**Input data:**
::::::::

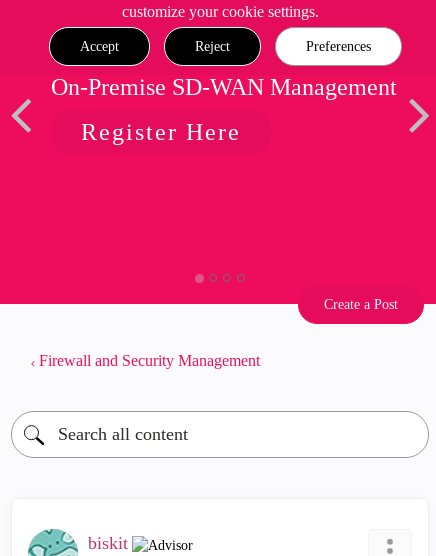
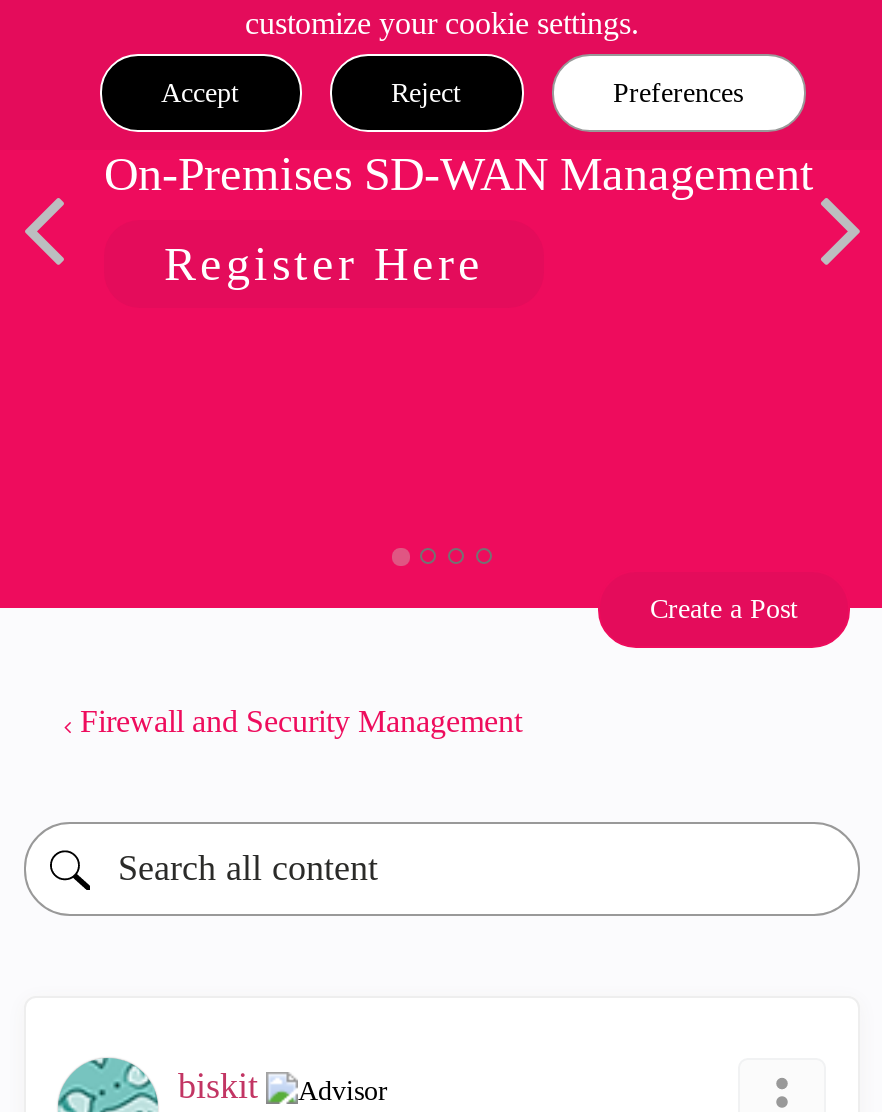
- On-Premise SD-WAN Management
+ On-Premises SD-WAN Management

::::::::

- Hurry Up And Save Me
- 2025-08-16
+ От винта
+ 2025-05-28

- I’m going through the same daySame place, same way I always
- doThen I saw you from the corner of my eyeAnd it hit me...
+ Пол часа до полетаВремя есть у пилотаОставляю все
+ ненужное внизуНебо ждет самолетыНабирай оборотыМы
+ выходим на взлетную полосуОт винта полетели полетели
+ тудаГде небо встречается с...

::::::::

Every line in the entries above that mentions the word "винта" must be shown.

+ От винта
+ выходим на взлетную полосуОт винта полетели полетели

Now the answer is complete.